You may qualify if you...

  • Participant must be 18 to 65 years of age inclusive at the time of signing the Informed Consent.
  • Has a diagnosis of recurrent moderate or severe Major Depressive Disorder without psychotic features or single-episode MDD lasting 3 months or more without psychotic features and currently experiencing a major depressive episode.
  • Onset of first depressive episode occurred before age 55.
  • Has not responded to an adequate dose and duration of at least two and no more than five antidepressant medications for the current depressive episode.
  • Capable of giving signed informed consent and complying with study requirements.
Not Eligible

You will not qualify if you...

  • Has a current or prior diagnosis of schizophrenia spectrum, psychotic disorder, bipolar disorder, or any disorder with psychotic features.

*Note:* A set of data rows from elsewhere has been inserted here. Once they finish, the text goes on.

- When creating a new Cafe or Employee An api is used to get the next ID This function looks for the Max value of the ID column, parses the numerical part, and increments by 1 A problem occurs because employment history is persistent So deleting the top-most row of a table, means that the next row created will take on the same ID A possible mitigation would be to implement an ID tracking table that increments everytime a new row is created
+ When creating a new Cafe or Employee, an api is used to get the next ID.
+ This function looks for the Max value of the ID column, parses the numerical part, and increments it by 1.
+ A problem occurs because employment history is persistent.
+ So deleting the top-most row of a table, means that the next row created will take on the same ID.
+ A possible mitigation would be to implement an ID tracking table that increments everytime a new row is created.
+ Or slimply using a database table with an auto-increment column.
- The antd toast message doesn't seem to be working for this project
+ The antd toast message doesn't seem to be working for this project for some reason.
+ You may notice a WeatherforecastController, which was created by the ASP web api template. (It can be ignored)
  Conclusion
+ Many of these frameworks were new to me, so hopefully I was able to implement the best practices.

  • Has moderate or severe substance use disorder within 6 months before screening or history within 1 year before screening.

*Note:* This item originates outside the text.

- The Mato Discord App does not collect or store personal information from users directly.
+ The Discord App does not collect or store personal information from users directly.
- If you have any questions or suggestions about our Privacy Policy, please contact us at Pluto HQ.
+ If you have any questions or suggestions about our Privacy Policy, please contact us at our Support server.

  • Has diseases or conditions that would compromise well-being or interfere with study assessments.
  • Has suicidal ideation with intent within 6 months before screening or history of suicidal behavior within 1 year before screening.

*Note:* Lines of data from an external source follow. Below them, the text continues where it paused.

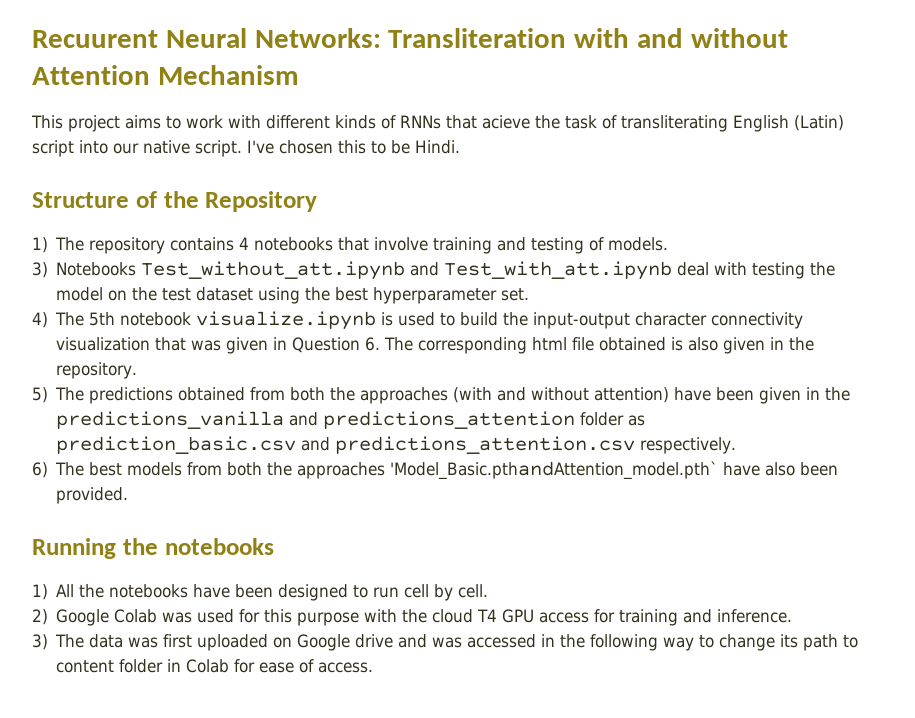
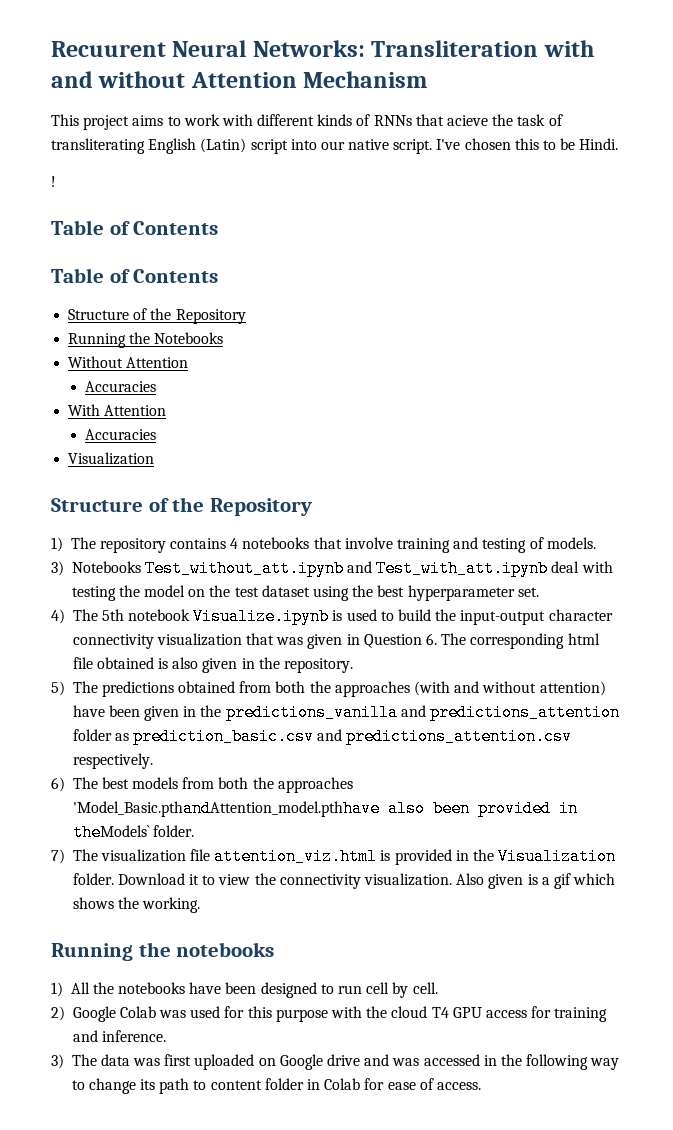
+ !
+ Table of Contents
+ Table of Contents
+ Structure of the Repository
+ Running the Notebooks
+ Without Attention
+ Accuracies
+ With Attention
+ Accuracies
+ Visualization
- 4) The 5th notebook visualize.ipynb is used to build the input-output character connectivity visualization that was given in Question 6. The corresponding html file obtained is also given in the repository.
+ 4) The 5th notebook Visualize.ipynb is used to build the input-output character connectivity visualization that was given in Question 6. The corresponding html file obtained is also given in the repository.
- 6) The best models from both the approaches 'Model_Basic.pthandAttention_model.pth` have also been provided.
+ 6) The best models from both the approaches 'Model_Basic.pthandAttention_model.pthhave also been provided in theModels` folder.
+ 7) The visualization file attention_viz.html is provided in the Visualization folder. Download it to view the connectivity visualization. Also given is a gif which shows the working.

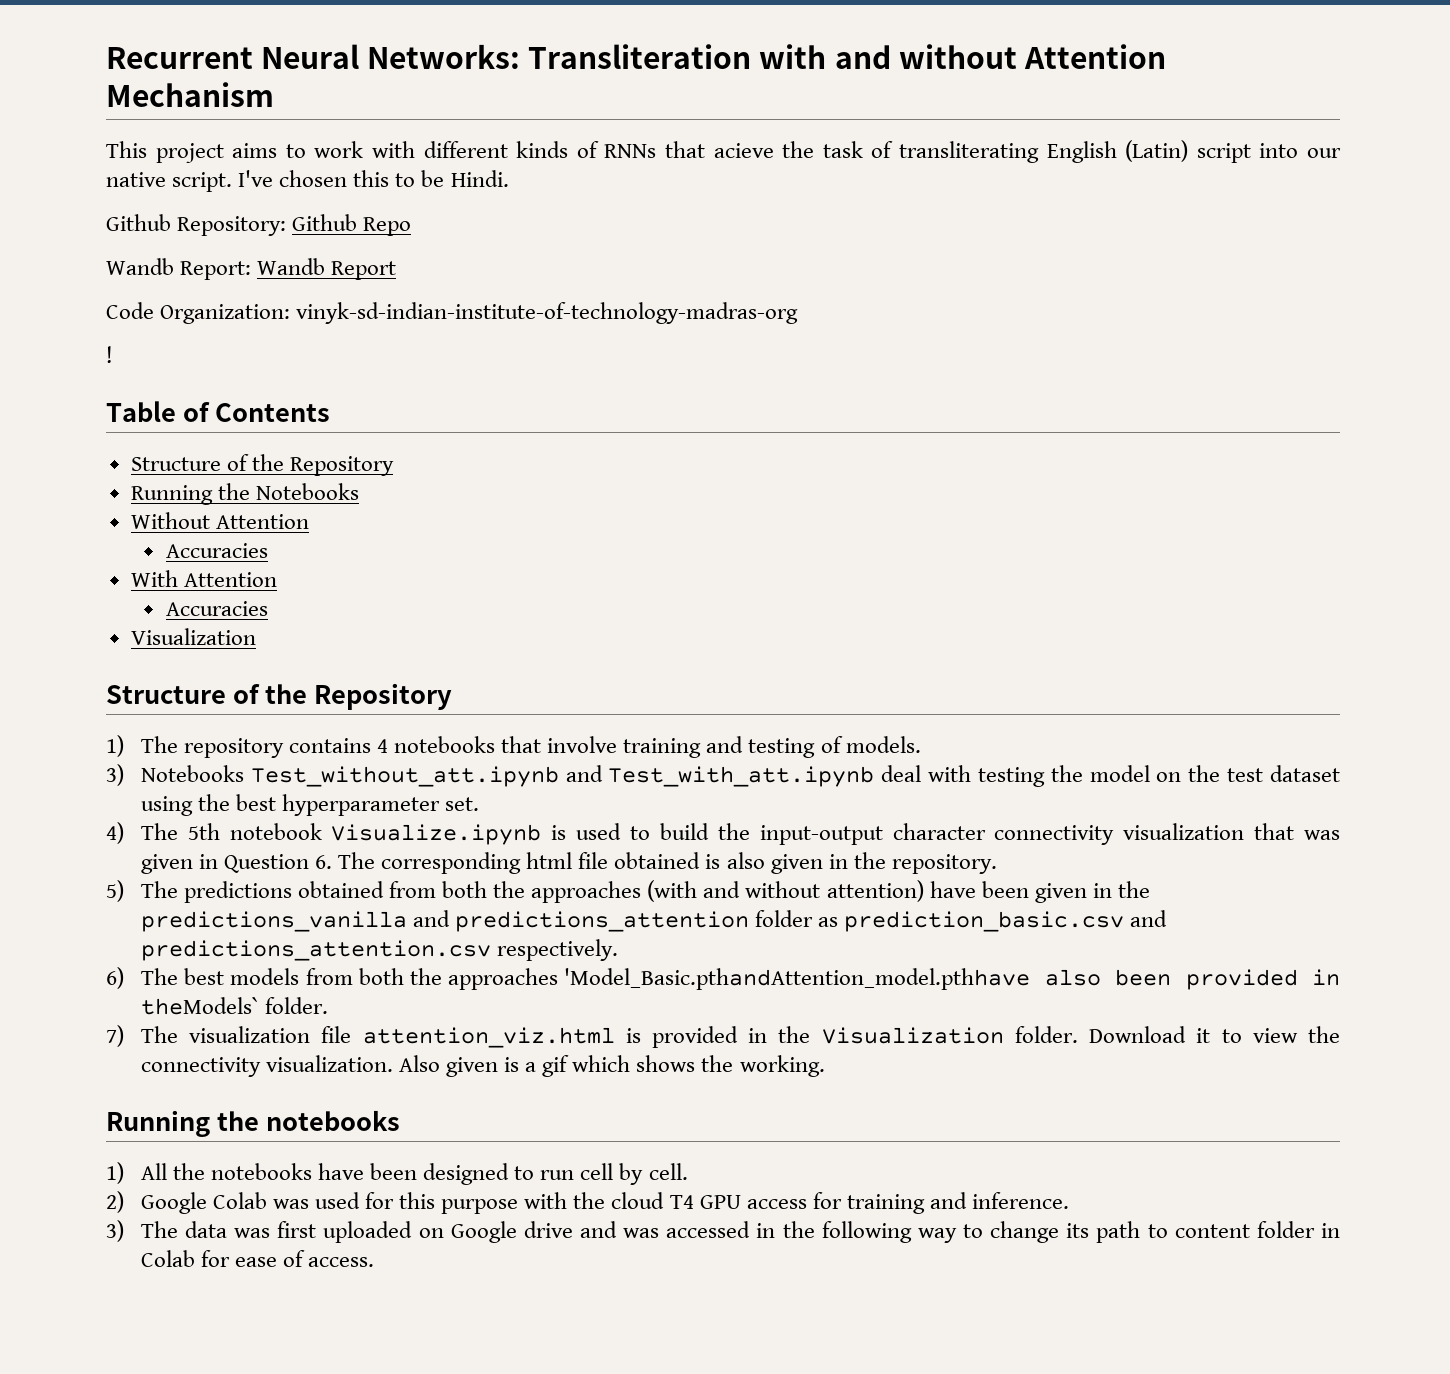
- Recuurent Neural Networks: Transliteration with and without Attention Mechanism
+ Recurrent Neural Networks: Transliteration with and without Attention Mechanism
+ Github Repository: Github Repo
+ Wandb Report: Wandb Report
+ Code Organization: vinyk-sd-indian-institute-of-technology-madras-org
  !
- Table of Contents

  • Has significant cardiovascular, cerebrovascular, or peripheral vascular disease or risk factors for long QT Syndrome.
  • Has active or recent malignancy within 2 years before screening, excluding certain skin cancers.
  • Has known allergy or hypersensitivity to VLS-01 or excipients.
  • Has started or plans to start directive psychotherapy within 30 days before screening or during the study.
  • Has received any prohibited therapies.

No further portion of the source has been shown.